L’emergenza Coronavirus ha messo alla strette diversi fuori sede siciliani residenti al Nord. Ragazzi e ragazze rimasti senza lavoro e costretti quindi a rivedere i propri piani, ritornando nella propria terra natale. Ma a casa non hanno trovato feste e pacchi regalo, come si è soliti in Sicilia, bensì critiche ed insulti sui social.
Oggi vi raccontiamo la storia di Giuseppe Cardillo, un ragazzo di Carini (PA) in trasferta al Nord in cerca di lavoro. Un siciliano come tanti, che si è messo in gioco e che si è ritrovato improvvisamente senza lavoro, causa covid-19. Il suo è un racconto come gli altri, simbolo di un esercito di studenti e lavoratori costretti, causa forza maggiore, a tornare alla base.
IL RACCONTO
“Io lavoravo in una struttura ricettiva a Bormio, in provincia di Sondrio. Durante il servizio, ma anche dopo, non hai molto tempo da dedicare ai TG o ai giornali. Ho appreso del Coronavirus quasi per sentito dire, attraverso i social. All’inizio la cosa è stata sottovalutata un po’ da tutti, anche dagli esperti. Quando Burioni lanciò l’allarme, non tutti avevano capito la gravità della situazione“.
“Il settore turistico è stato uno dei primi ad entrare in crisi e a mandare a casa i lavoratori – racconta Giuseppe -. Mi sono ritrovato improvvisamente senza stipendio e con la necessità di trovare un altro impiego. Se l’hotel chiude rimani non solo senza paga, ma anche senza vitto ed alloggio. Mi sono quindi spostato nei primi di marzo a Monza, da un mio parente che abita lì, in modo da potere cercare lavoro e casa a Milano. Ma poi è subentrata la chiusura di diversi settori e sono stato costretto a scendere“.
IL VIAGGIO DI RITORNO
Il ragazzo, laureato in scienze motorie, ci racconta la sua odissea per tornare a Carini.
“Il 9 marzo ho preso il treno a Monza, per recarmi a Milano centrale. Da lì ho preso il treno per dirigermi a Roma Termini. Sia nella capitale che nel comune lombardo nessuno mi ha chiesto niente. A quel punto mi sono diretto a Roma Tiburtina per prendere il pullman e scendere così a Palermo. Il mio mezzo non era pienissimo, ma altri lì vicino si. Sono arrivato alla stazione di Palermo nella mattinata del 10 marzo, mio padre è venuto a salutarmi e sono tornato a casa mia, a Carini, in treno. Il mezzo era semi-vuoto. Sceso alla fermata, mia madre si è presa solo le valige, mentre io mi sono incamminato a piedi verso la mia casa in campagna dove attualmente risiedo. Il tutto si è svolto mantenendo la distanza di sicurezza. Intanto, sia a Messina, che a Palermo ed infine a Carini, nessuno mi ha controllato. Solo a Monza la polizia ferroviaria mi ha chiesto dove andavo e perchè, ma niente di più“.
“Ovviamente abbiamo rispettato tutte le procedure previste. Ho comunicato il mio ritorno in Sicilia, ho contattato il mio medico curante e mi sono messo in isolamento volontario. Ci starò fino al 25 marzo“.

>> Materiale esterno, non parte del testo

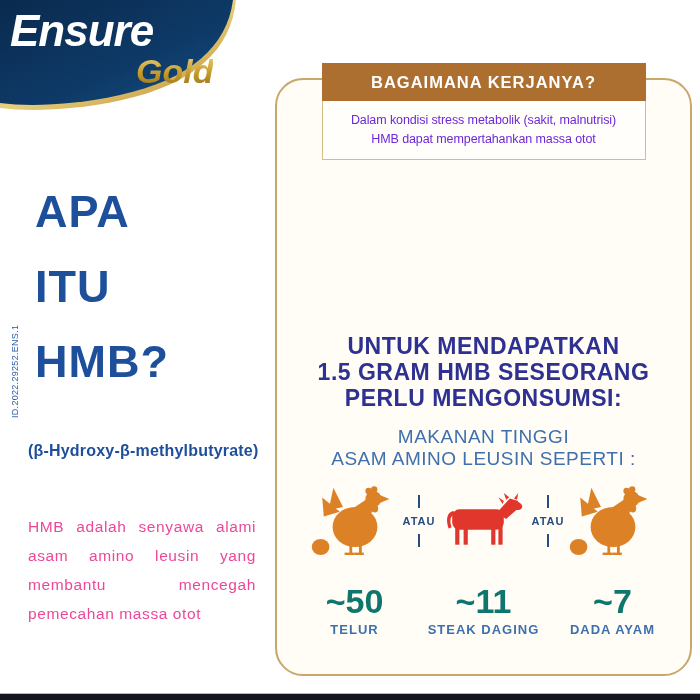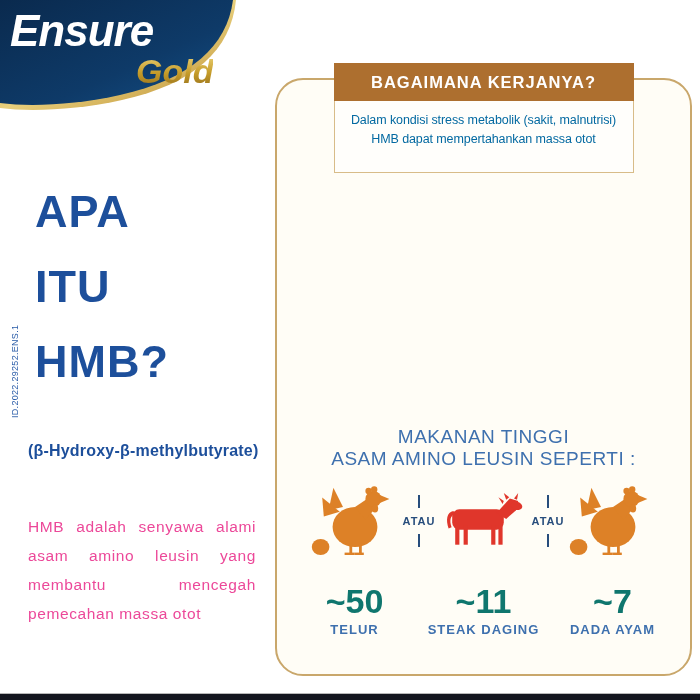--- a/index.html
+++ b/index.html
@@ -52,25 +52,25 @@
     border:2px solid #c9a76b;border-radius:28px;background:#fffdf6;
   }
   .info-box{position:absolute;left:50%;transform:translateX(-50%);}
   .info-box .hdr{
     background:#ad6f2f;color:#ffffff;
     font-weight:bold;font-size:16.5px;letter-spacing:1px;
     text-align:center;padding:10px 0 9px 0;
   }
   .info-box .bdy{
     background:#fffefb;border:1px solid #d8bc88;border-top:none;
-    color:#0369a1;font-size:12.5px;line-height:19px;text-align:center;
-    padding:10px 6px 23px 6px;letter-spacing:-0.1px;
+    color:#6d28d9;font-size:12.5px;line-height:19px;text-align:center;
+    padding:10px 6px 10px 6px;letter-spacing:-0.1px;
   }
   .bdy-line{white-space:nowrap;}
-  .box-1{top:-17px;width:300px;}
+  .box-1{top:-17px;width:324px;}
   .box-2{top:110px;width:356px;}
   .highlight-heading{
     position:absolute;left:0;top:253px;width:100%;
     text-align:center;color:#2e3192;font-weight:bold;
     font-size:23px;line-height:26px;letter-spacing:0.5px;
   }
   .sub-heading{
     position:absolute;left:0;top:346px;width:100%;
     text-align:center;color:#3e70ae;
     font-size:19px;line-height:22px;letter-spacing:0.5px;
@@ -140,20 +140,25 @@
 
   <div class="info-box box-1">
     <div class="hdr">BAGAIMANA KERJANYA?</div>
     <div class="bdy">
       <div class="bdy-line">Dalam kondisi stress metabolik (sakit, malnutrisi)</div>
       <div class="bdy-line">HMB dapat mempertahankan massa otot</div>
     </div>
   </div>
 
 
+  <div class="highlight-heading">
+    <div>UNTUK MENDAPATKAN</div>
+    <div>1.5 GRAM HMB SESEORANG</div>
+    <div>PERLU MENGONSUMSI:</div>
+  </div>
 
   <div class="sub-heading">
     <div>MAKANAN TINGGI</div>
     <div>ASAM AMINO LEUSIN SEPERTI :</div>
   </div>
 
   <div class="foods-row">
 
     <div class="food-col">
       <div class="food-icon">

L’ODIO SUI SOCIAL E LA GESTIONE DELL’EMERGENZA
“È stata tutta una grande approssimazione. A chi critica chi è sceso, vengono loro e mi pagano un mese di affitto e di bollette in Lombardia – sottolinea acremente Giuseppe Cardillo -. È facile per chi non ha mai viaggiato e non si è messo mai in gioco dal punto di vista lavorativo. Se perdi il lavoro, come fai a stare in un paese in cui conosci poche persone, in cui hai bollette da pagare, spese, ecc.? Te ne vai in hotel? E con quali soldi? Senza contare il fatto che la gran parte delle strutture ricettive sono già chiuse. Se avessi conservato il mio posto di lavoro sarei rimasto lì, ma è impossibile rimanere a Milano senza un impiego“.

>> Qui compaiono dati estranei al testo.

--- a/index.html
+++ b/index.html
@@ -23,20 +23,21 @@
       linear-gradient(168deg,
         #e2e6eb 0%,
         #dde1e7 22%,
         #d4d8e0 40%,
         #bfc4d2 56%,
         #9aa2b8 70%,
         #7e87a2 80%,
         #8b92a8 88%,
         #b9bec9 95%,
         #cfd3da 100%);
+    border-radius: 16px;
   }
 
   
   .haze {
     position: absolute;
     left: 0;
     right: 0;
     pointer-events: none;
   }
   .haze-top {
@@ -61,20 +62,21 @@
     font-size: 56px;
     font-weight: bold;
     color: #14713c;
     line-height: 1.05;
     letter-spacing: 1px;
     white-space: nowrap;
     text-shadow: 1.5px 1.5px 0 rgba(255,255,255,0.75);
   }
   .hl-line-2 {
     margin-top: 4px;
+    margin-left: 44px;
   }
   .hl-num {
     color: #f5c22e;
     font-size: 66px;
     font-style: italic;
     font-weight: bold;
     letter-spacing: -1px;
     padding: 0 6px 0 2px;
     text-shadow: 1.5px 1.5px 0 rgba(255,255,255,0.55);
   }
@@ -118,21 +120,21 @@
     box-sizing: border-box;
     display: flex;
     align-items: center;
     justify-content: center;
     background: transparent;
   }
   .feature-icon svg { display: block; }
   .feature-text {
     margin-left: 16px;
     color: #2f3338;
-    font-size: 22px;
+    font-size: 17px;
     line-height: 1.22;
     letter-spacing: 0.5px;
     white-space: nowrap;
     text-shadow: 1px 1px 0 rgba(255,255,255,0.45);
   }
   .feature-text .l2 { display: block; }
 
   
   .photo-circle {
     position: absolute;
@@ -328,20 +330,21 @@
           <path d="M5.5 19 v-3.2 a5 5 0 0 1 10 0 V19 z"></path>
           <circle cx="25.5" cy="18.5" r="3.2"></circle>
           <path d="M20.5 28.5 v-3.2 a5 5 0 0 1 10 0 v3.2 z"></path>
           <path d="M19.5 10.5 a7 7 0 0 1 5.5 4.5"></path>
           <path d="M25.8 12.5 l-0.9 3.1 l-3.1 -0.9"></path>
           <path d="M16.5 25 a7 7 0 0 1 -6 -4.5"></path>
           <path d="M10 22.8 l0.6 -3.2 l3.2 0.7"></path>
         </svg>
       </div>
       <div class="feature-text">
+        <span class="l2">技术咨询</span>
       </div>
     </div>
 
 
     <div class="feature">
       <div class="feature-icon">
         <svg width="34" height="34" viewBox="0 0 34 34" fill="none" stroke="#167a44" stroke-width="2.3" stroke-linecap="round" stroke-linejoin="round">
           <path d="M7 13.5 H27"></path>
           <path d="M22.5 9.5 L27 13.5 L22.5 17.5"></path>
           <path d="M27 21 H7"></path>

“Io posso capire che ci sia paura, panico da contagio. Ma è impensabile che la gente si metta ad insultarti sui social soltanto perché torni a casa tua, rispettando tutte le procedure sanitarie. Spero soltanto che ci sia più comprensione verso il prossimo, perché il Coronavirus lascerà molte cicatrici in tutta la popolazione. Ci dobbiamo aiutare tutti e dobbiamo rimanere uniti“, chiosa Giuseppe.